24 maio 2016

...E QUAIS SÃO AS NACIONALIDADES DOS CREDORES?

A caricatura acima tem o traço, a verve e a inspiração reconhecíveis da revista The Economist. Apesar de nos mostrar um Matteo Renzi que se afunda com o seu país agrilhoado ao peso da dívida, o teor da notícia que o desenho ilustra é até particularmente elogioso para com o papel que a Itália possa vir a desempenhar para ultrapassar o marasmo em que, mais do que apenas a Itália, toda a Europa parece ter submergido. Mas é a própria imagem que desencadeia uma das dúvidas mais constantemente contornadas quando se fala da actual situação financeira mundial: qual é a identidade, qual é a nacionalidade dos credores que detém as dívidas soberanas, como a italiana mas também a grega, a espanhola, ou a nossa? Mesmo os leigos perceberão que aquela bola de ferro que arrasta Renzi não será um peso morto só por si, dividida em gomos (pesados) ela pertencerá a alguém. A quem? Se pegarmos no caso da dívida grega, que é a que mais estará a ser escrutinada pelas razões óbvias, até nesse caso, as explicações são manifestamente insuficientes. Num apanhado realizado em Fevereiro de 2015, há consenso quanto ao montante em dívida - 323 mil milhões de euros - mas há parcelas que o compõem que são tudo menos esclarecedoras: a) Outros Títulos - 48,8 mil milhões (que títulos e quem os detém?); b) Outros Países da Eurozona - 34,0 mil milhões (que países e que montantes?); c) Outros Empréstimos - 10,5 mil milhões (quem emprestou?); d) Bancos Estrangeiros - 2,4 mil milhões (que bancos e de que nacionalidades?).

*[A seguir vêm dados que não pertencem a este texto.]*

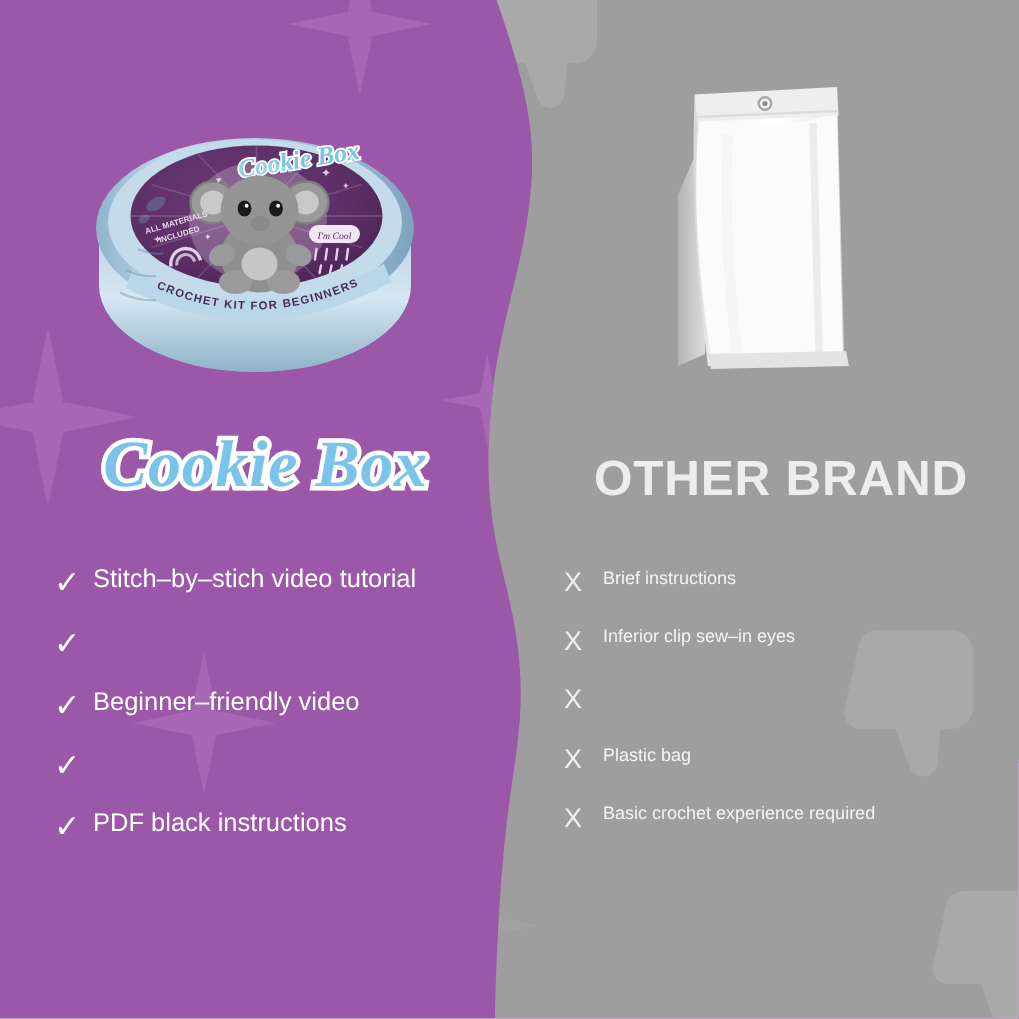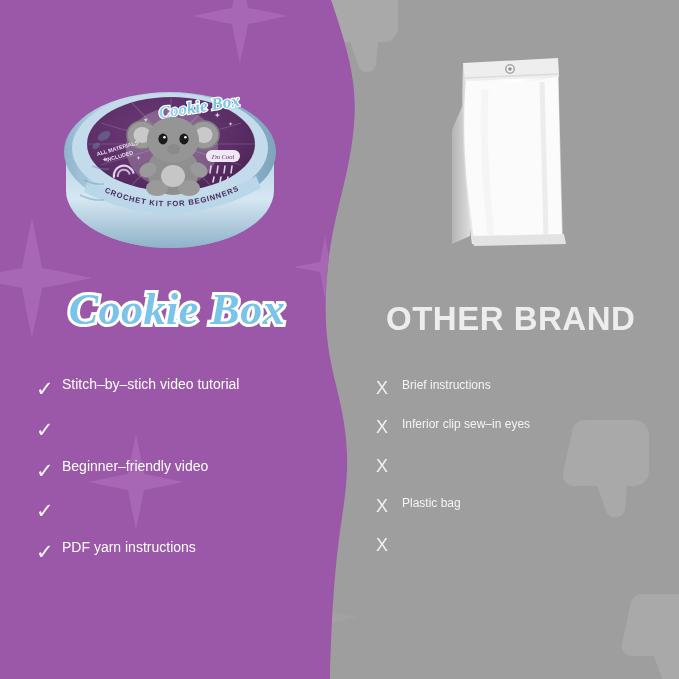"OTHER BRAND" .other-brand { left: 386px -> 396px }
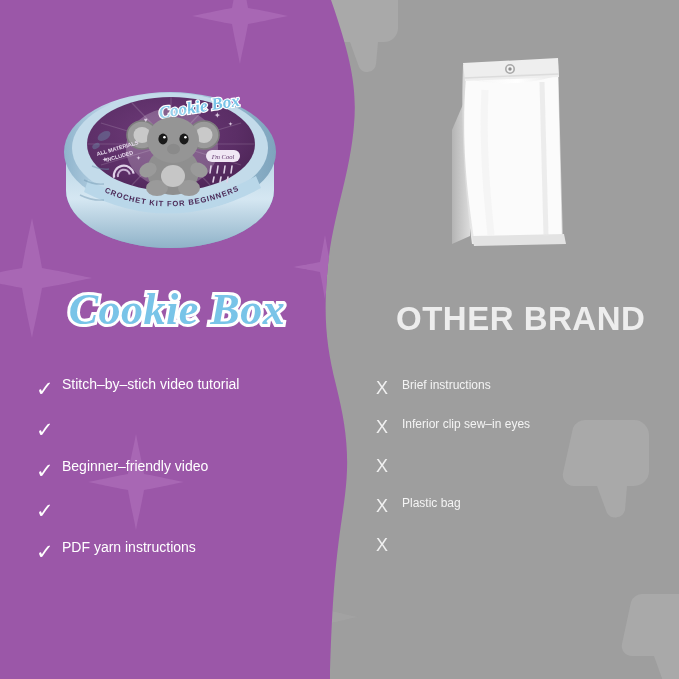"Stitch–by–stich video tutorial" .list-left .txt { font-size: 14px -> 17px }
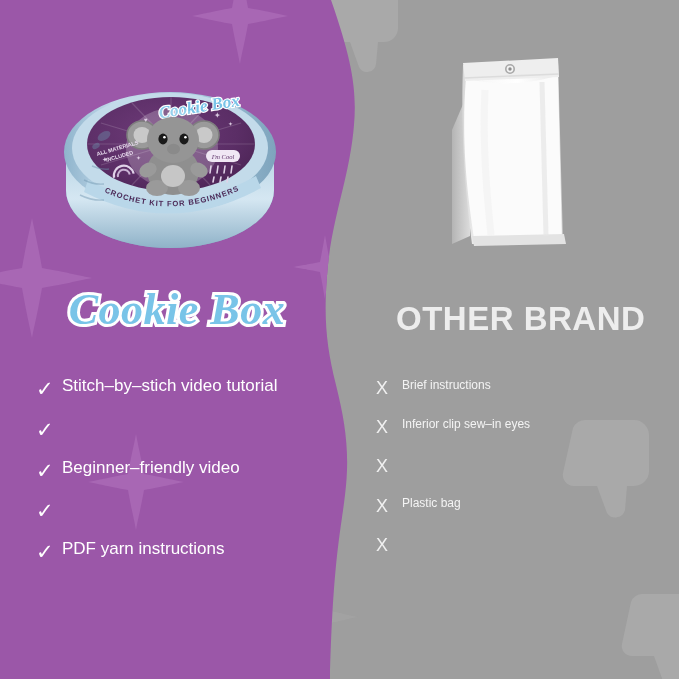"PDF yarn instructions" span.txt { text: yarn -> black }
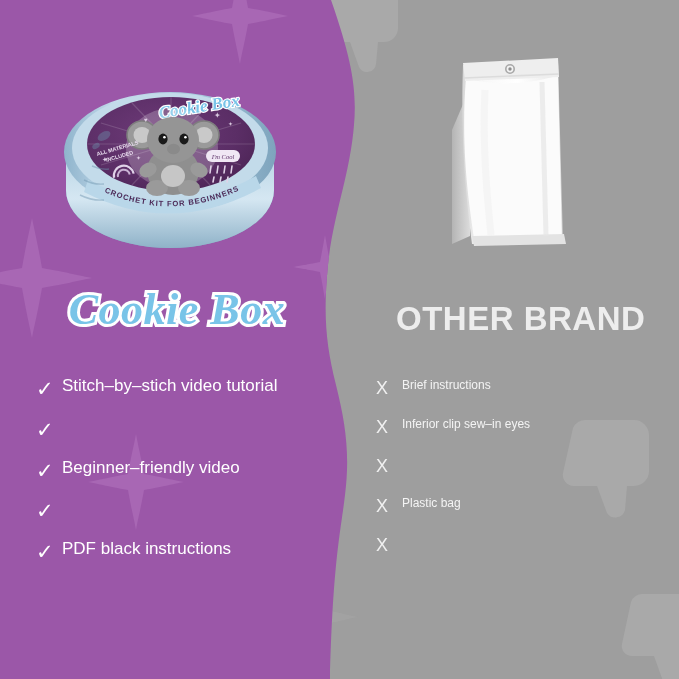"Basic crochet experience required" span.txt { html: none -> <span>Basic crochet experience required</span> }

A Grécia será o país cuja dívida soberana será a que estará a ser publicamente mais escrutinada e, mesmo assim e à primeira vista, não se parece perceber lá muito bem quem detém 30% dela. A Itália não está melhor e Portugal tão pouco. Experimente-se repetir o mesmo exercício de tentar encontrar na internet informação sobre as nacionalidades de quem detenha dívida soberana de outros países dos PIGS (incluindo Portugal) que eu desejo-lhe boa sorte... Quando de um óbito habilitam-se os herdeiros, quando de uma falência fazem-no os credores, mas aqui o que parece vantajoso é deixar correr as coisas (sem que os devedores provoquem ondas de choque por suspenderem os pagamentos) e passar-se desapercebido.
Esta capa de opacidade que cai sobre dados económicos que, por princípio, deviam estar facilmente disponíveis e deviam ser transparentes, lembra-me um episódio que me aconteceu já lá vão muitos anos. Foi um exercício a que me dediquei a partir dos dados daqueles anuários sobre todas as economias mundiais (acima). A partir da constatação que a esmagadora maioria dessas economias registavam deficits nas sua balanças comerciais dei-me à pachorra de as transpor a todas para uma folha de cálculo para verificar se estatisticamente seria verdade aquilo que seria óbvio: que o Mundo teria um comércio externo saldado. Mas não, e a diferença era substantiva, e o mesmo se passava com os saldos agregados das Balanças de Pagamentos¹. Foi um momento revelador do que pode ser a fiabilidade destes dados macroeconómicos. Isso, ou então há comércio externo com a Lua... Mas, regressando à questão inicial, a das dívidas soberanas, aqui põe-se um problema para além da sua adulteração: a sua omissão. E isso torna-se importante para avaliarmos quais os interesses em causa quando das posições antagónicas para a resolução da dívida grega. Há uma reunião para isso hoje: parece haver uma divergência de fundo entre os europeus e o FMI. A posição do FMI parece mais branda, mas a reputação histórica do FMI (de que não facilita nada a ninguém) faz com que eu não acredite em histórias daquelas com índios (maus - alemães) e cow-boys (bons - FMI), conforme nos conta Wolfgang Münchau. Para assertividades dessas creio que nem precisamos de importações da Europa, já cá temos jornalistas económicos como o Camilo Lourenço... O que eu aqui me lamento é que gostaria de ter dados para formar alguma opinião sem depender do que escreve o Münchau. Saber quem deve o quê a quem ajudava. E como não sei e como não sou jornalista e não sou obrigado a mandar palpites mesmo que esteja às escuras, queixo-me e calo-me.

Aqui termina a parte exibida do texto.